___ DATASET RECORDS ___
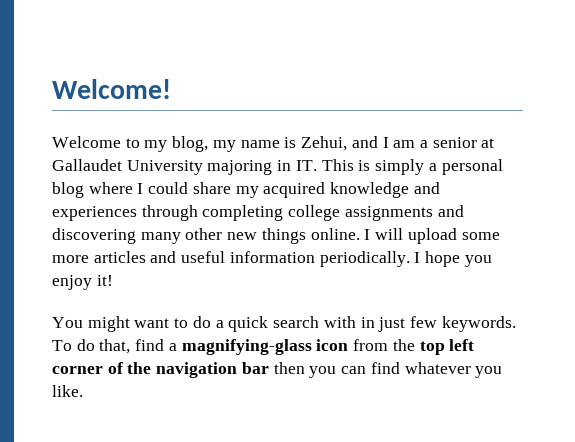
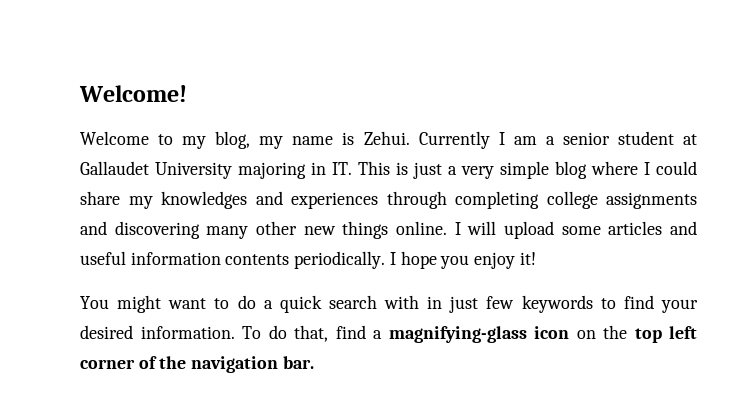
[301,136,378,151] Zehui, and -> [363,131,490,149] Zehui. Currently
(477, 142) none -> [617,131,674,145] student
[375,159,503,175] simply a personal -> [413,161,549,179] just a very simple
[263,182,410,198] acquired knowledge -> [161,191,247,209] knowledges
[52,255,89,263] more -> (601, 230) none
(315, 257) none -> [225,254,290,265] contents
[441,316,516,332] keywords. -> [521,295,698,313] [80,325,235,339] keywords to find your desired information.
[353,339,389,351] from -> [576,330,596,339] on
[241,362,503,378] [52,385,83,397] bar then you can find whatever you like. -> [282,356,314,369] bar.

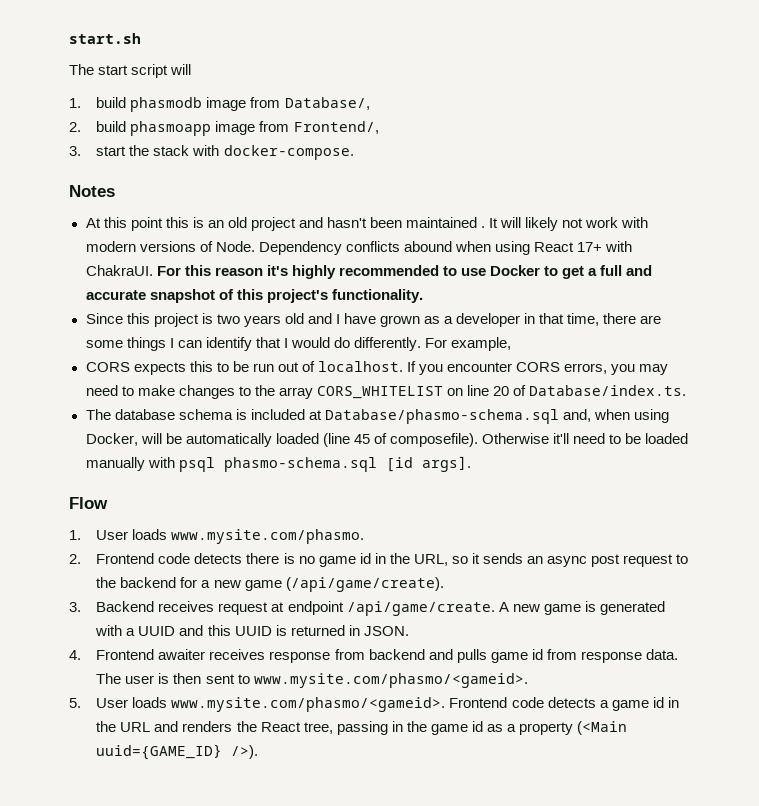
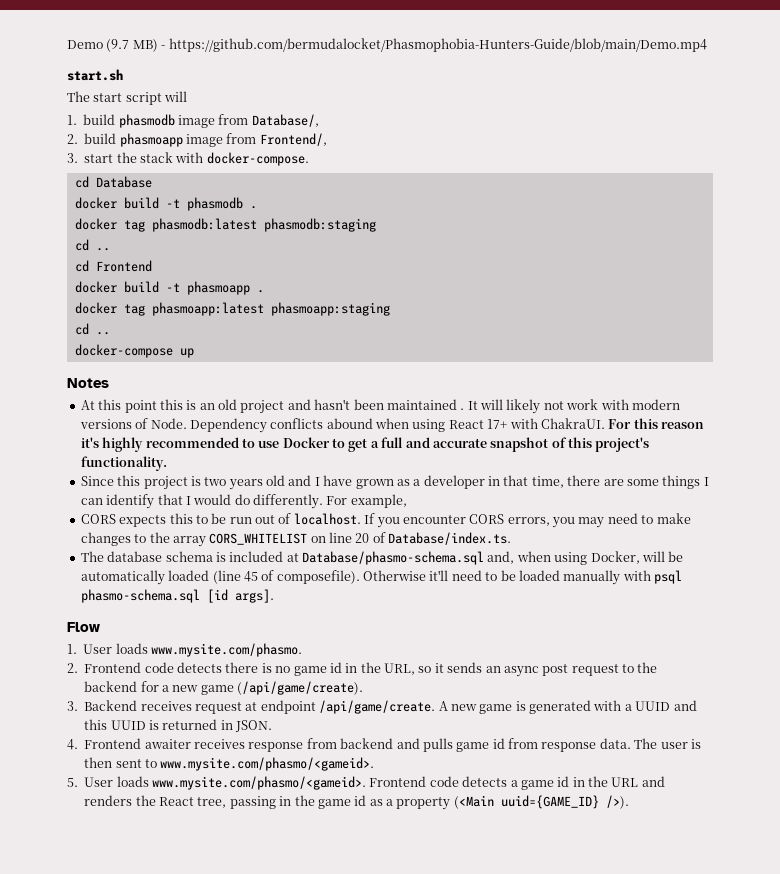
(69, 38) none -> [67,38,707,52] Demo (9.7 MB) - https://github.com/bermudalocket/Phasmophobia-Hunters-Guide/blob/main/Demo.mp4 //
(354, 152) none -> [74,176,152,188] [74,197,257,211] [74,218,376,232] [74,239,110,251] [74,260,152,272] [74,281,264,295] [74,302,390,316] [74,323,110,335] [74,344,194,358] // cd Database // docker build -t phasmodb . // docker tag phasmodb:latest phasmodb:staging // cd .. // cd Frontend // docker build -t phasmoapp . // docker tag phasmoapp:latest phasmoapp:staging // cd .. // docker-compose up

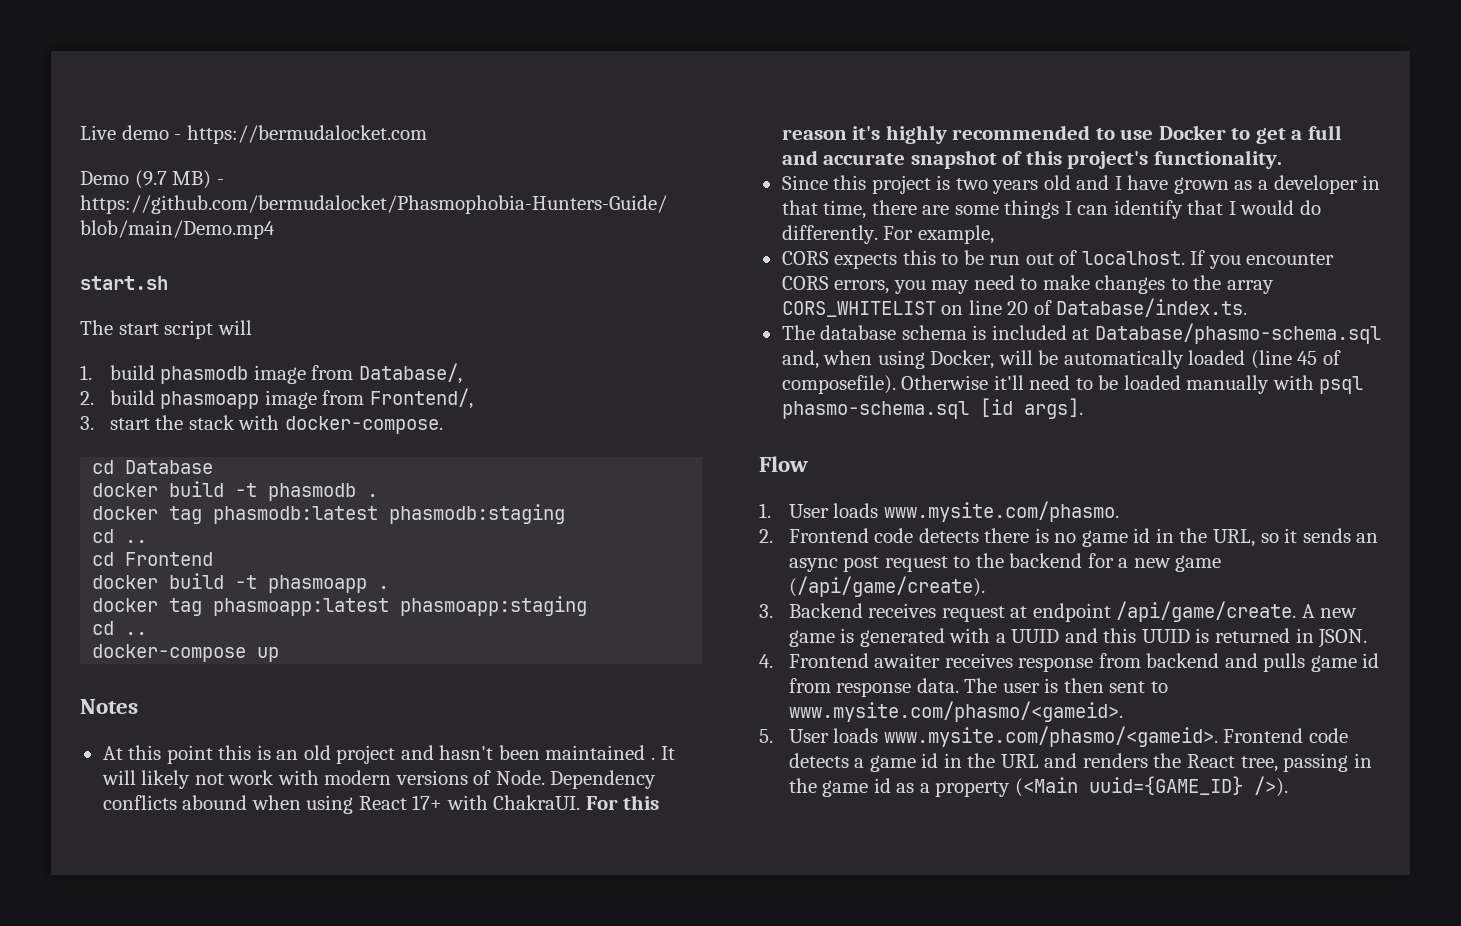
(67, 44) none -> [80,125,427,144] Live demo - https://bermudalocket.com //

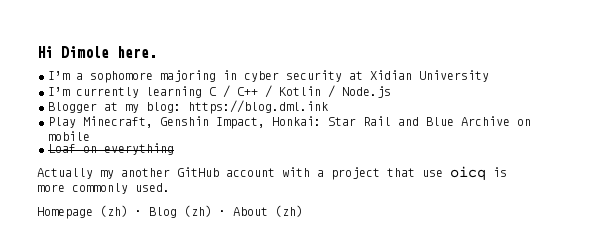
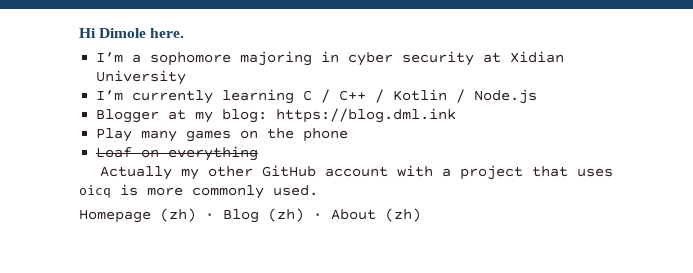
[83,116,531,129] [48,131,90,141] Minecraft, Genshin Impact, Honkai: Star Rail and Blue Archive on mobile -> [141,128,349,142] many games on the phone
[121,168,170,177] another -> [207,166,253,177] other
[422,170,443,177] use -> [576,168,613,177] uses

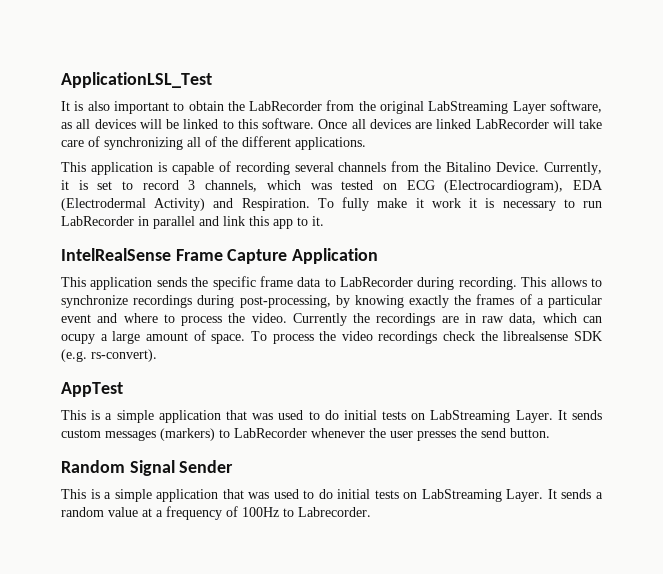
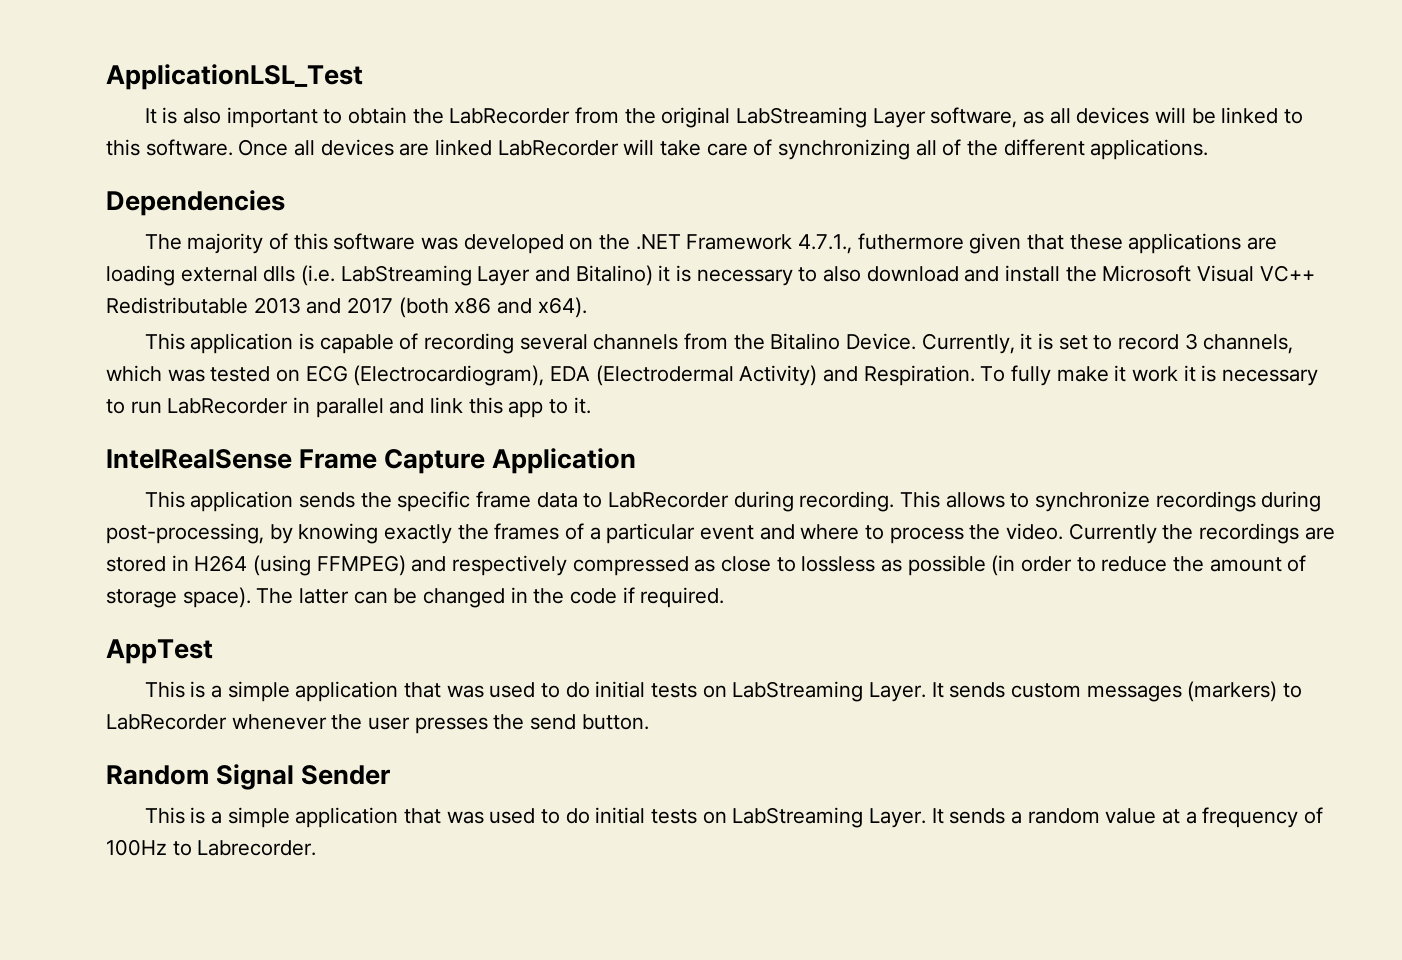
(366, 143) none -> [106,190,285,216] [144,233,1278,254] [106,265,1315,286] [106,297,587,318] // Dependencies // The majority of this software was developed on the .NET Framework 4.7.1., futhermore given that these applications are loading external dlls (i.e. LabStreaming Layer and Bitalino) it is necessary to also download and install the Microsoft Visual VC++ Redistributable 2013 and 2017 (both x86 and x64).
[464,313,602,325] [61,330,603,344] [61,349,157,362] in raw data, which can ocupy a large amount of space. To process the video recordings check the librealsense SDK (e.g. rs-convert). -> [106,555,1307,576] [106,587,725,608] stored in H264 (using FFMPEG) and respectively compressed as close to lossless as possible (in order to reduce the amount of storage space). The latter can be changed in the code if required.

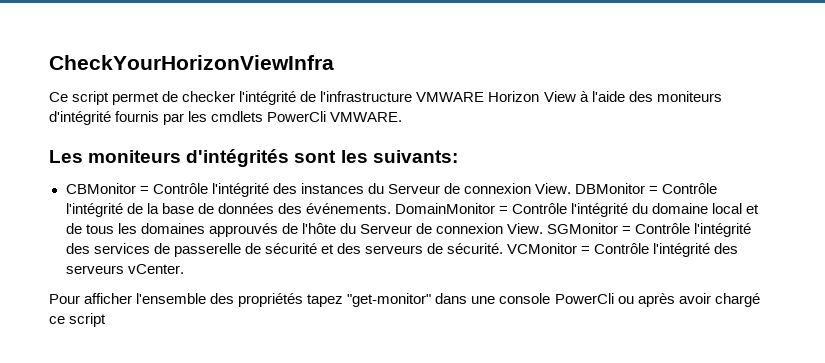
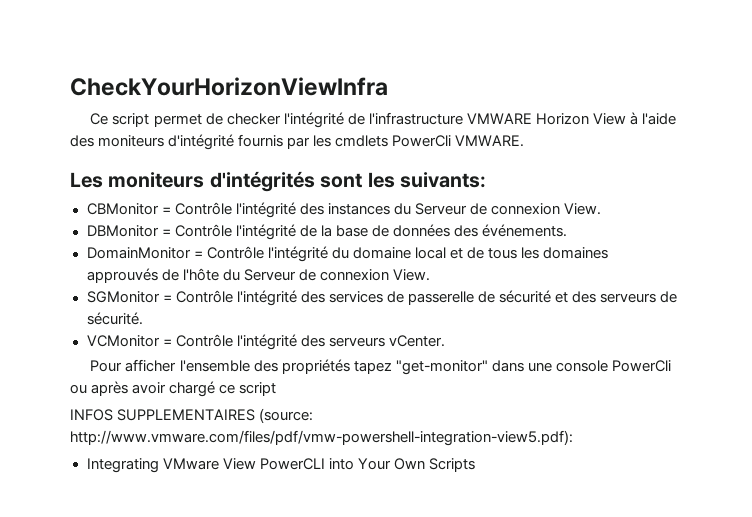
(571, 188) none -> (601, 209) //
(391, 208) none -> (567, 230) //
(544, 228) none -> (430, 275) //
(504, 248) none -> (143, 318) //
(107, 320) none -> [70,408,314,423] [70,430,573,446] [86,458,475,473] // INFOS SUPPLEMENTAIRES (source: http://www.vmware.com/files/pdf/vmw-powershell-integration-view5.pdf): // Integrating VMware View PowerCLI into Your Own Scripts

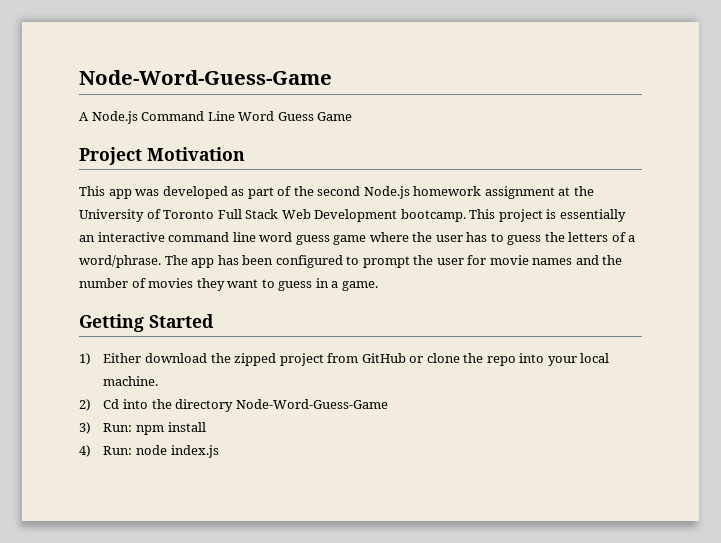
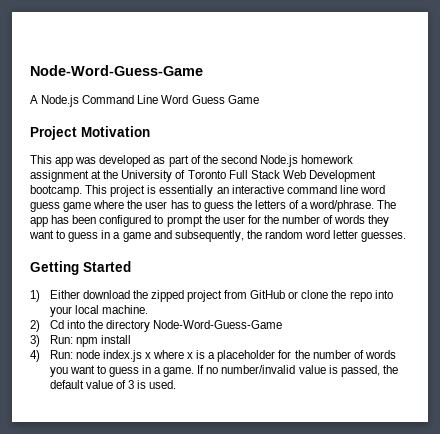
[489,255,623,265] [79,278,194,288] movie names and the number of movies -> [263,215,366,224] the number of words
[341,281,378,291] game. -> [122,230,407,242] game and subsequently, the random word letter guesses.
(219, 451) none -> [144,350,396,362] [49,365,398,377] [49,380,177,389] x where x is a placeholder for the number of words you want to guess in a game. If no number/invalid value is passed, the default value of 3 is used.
___
● **TASK**:
Wherever the word "find" occurs in the data, copy that whole line.

● **FINISHED TASK**:
[441,316,516,332] keywords. -> [521,295,698,313] [80,325,235,339] keywords to find your desired information.
[241,362,503,378] [52,385,83,397] bar then you can find whatever you like. -> [282,356,314,369] bar.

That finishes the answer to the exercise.